▸ **Task requirements**
Although the entries contain pictures, only their text goes into the copy, set down exactly.

▸ **The records**
--------

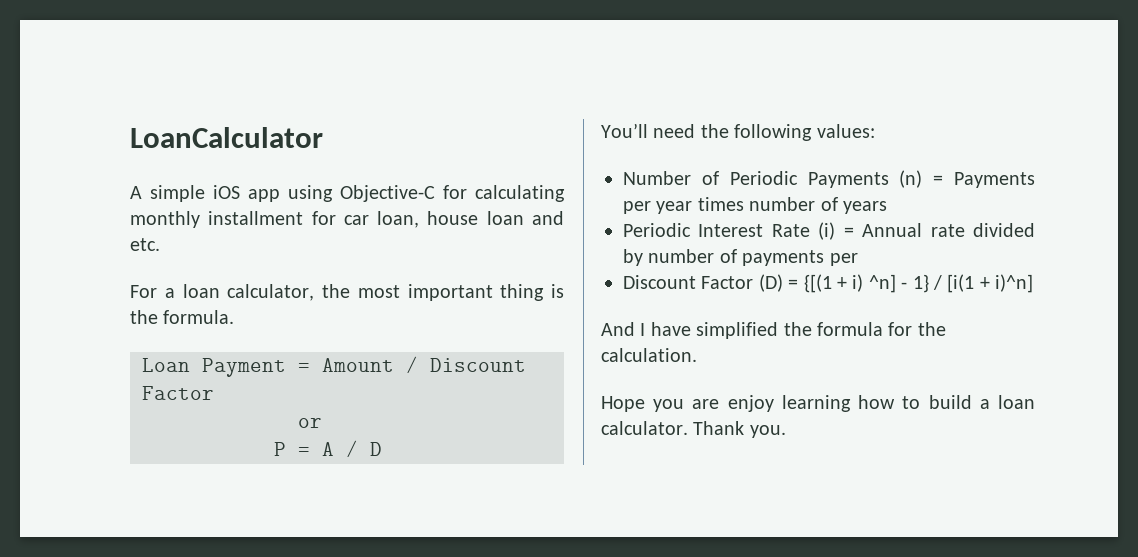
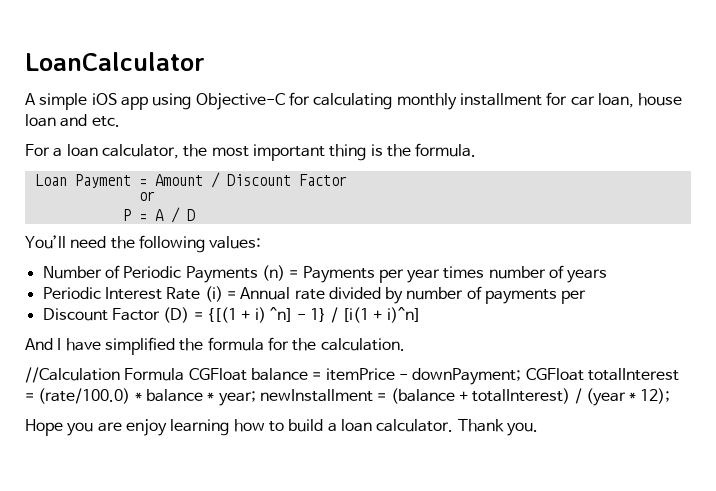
(697, 355) none -> [25,367,679,385] [25,388,671,406] // //Calculation Formula CGFloat balance = itemPrice - downPayment; CGFloat totalInterest = (rate/100.0) * balance * year; newInstallment = (balance + totalInterest) / (year * 12);

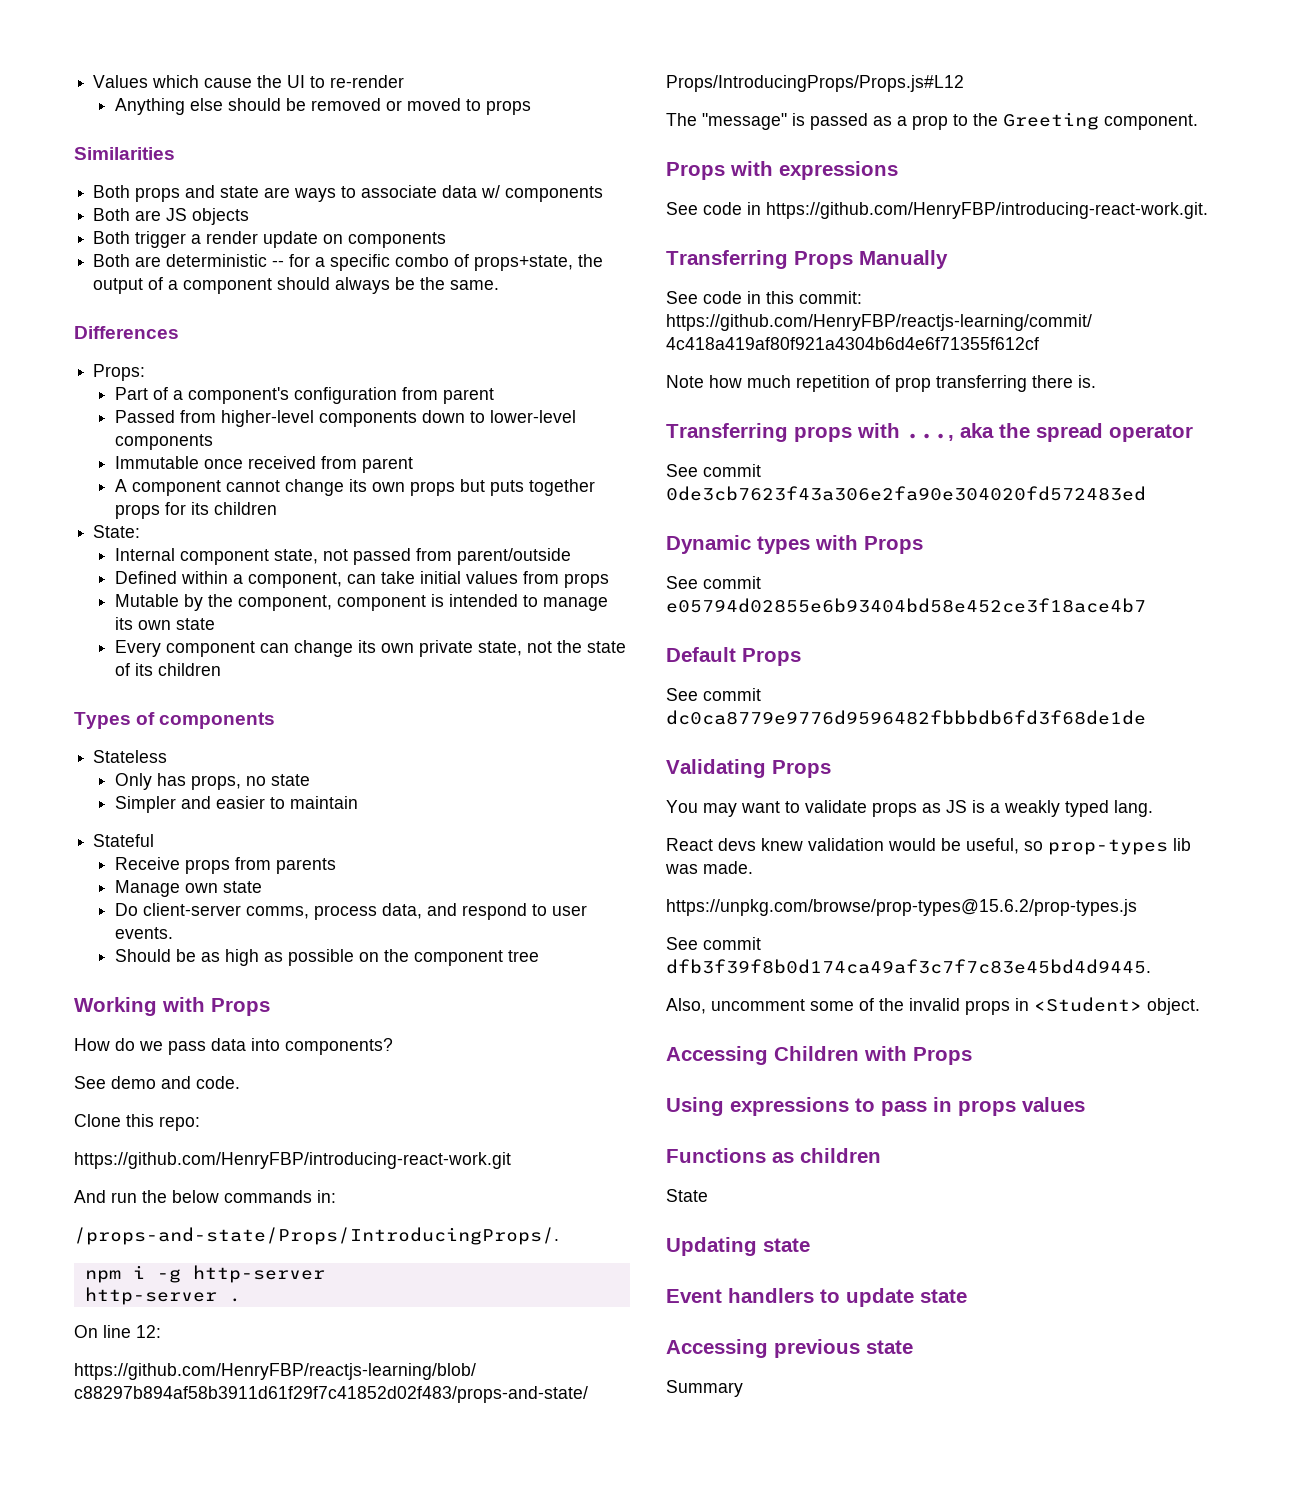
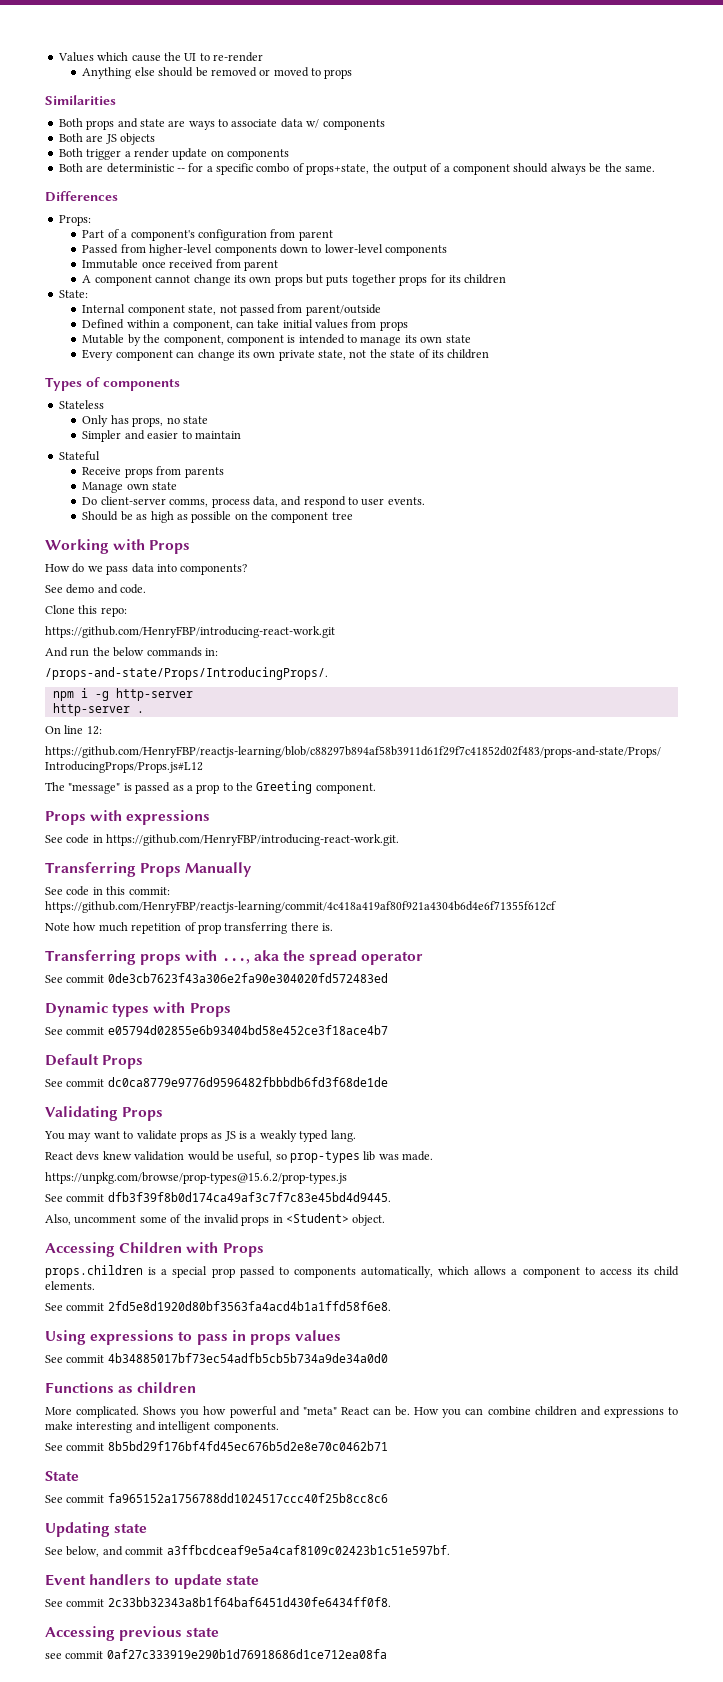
(972, 1056) none -> [45,1265,679,1278] [45,1281,95,1290] [45,1301,391,1311] // props.children is a special prop passed to components automatically, which allows a component to access its child elements. // See commit 2fd5e8d1920d80bf3563fa4acd4b1a1ffd58f6e8.
(1085, 1104) none -> [45,1353,388,1363] // See commit 4b34885017bf73ec54adfb5cb5b734a9de34a0d0
[666,1189,708,1202] [666,1237,810,1256] State // Updating state -> [45,1406,678,1418] [45,1421,279,1433] [45,1441,388,1451] [45,1471,79,1481] [45,1493,388,1503] [45,1522,148,1537] [45,1545,450,1557] More complicated. Shows you how powerful and "meta" React can be. How you can combine children and expressions to make interesting and intelligent components. // See commit 8b5bd29f176bf4fd45ec676b5d2e8e70c0462b71 // State // See commit fa965152a1756788dd1024517ccc40f25b8cc8c6 // Updating state // See below, and commit a3ffbcdceaf9e5a4caf8109c02423b1c51e597bf.
(967, 1296) none -> [45,1597,391,1607] // See commit 2c33bb32343a8b1f64baf6451d430fe6434ff0f8.
[666,1380,743,1397] Summary -> [45,1649,387,1659] see commit 0af27c333919e290b1d76918686d1ce712ea08fa

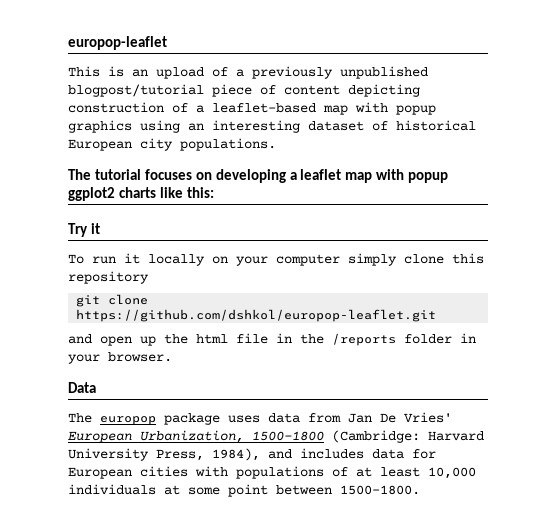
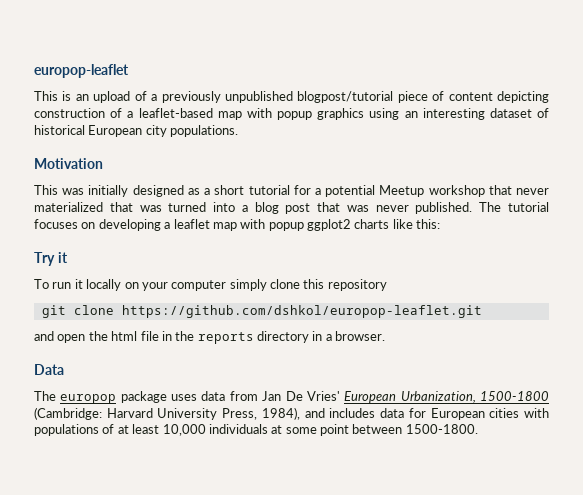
(276, 144) none -> [34,158,103,169] [34,185,549,197] [34,202,473,214] Motivation // This was initially designed as a short tutorial for a potential Meetup workshop that never materialized that was turned into a blog post that was never published.
[140,336,156,346] up -> (86, 338) none
[332,333,476,346] [68,354,100,364] /reports folder in your -> [197,331,332,344] reports directory in a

--------

▸ **Response box**
(697, 355) none -> [25,367,679,385] [25,388,671,406] // //Calculation Formula CGFloat balance = itemPrice - downPayment; CGFloat totalInterest = (rate/100.0) * balance * year; newInstallment = (balance + totalInterest) / (year * 12);

(972, 1056) none -> [45,1265,679,1278] [45,1281,95,1290] [45,1301,391,1311] // props.children is a special prop passed to components automatically, which allows a component to access its child elements. // See commit 2fd5e8d1920d80bf3563fa4acd4b1a1ffd58f6e8.
(1085, 1104) none -> [45,1353,388,1363] // See commit 4b34885017bf73ec54adfb5cb5b734a9de34a0d0
[666,1189,708,1202] [666,1237,810,1256] State // Updating state -> [45,1406,678,1418] [45,1421,279,1433] [45,1441,388,1451] [45,1471,79,1481] [45,1493,388,1503] [45,1522,148,1537] [45,1545,450,1557] More complicated. Shows you how powerful and "meta" React can be. How you can combine children and expressions to make interesting and intelligent components. // See commit 8b5bd29f176bf4fd45ec676b5d2e8e70c0462b71 // State // See commit fa965152a1756788dd1024517ccc40f25b8cc8c6 // Updating state // See below, and commit a3ffbcdceaf9e5a4caf8109c02423b1c51e597bf.
(967, 1296) none -> [45,1597,391,1607] // See commit 2c33bb32343a8b1f64baf6451d430fe6434ff0f8.
[666,1380,743,1397] Summary -> [45,1649,387,1659] see commit 0af27c333919e290b1d76918686d1ce712ea08fa

(276, 144) none -> [34,158,103,169] [34,185,549,197] [34,202,473,214] Motivation // This was initially designed as a short tutorial for a potential Meetup workshop that never materialized that was turned into a blog post that was never published.
[140,336,156,346] up -> (86, 338) none
[332,333,476,346] [68,354,100,364] /reports folder in your -> [197,331,332,344] reports directory in a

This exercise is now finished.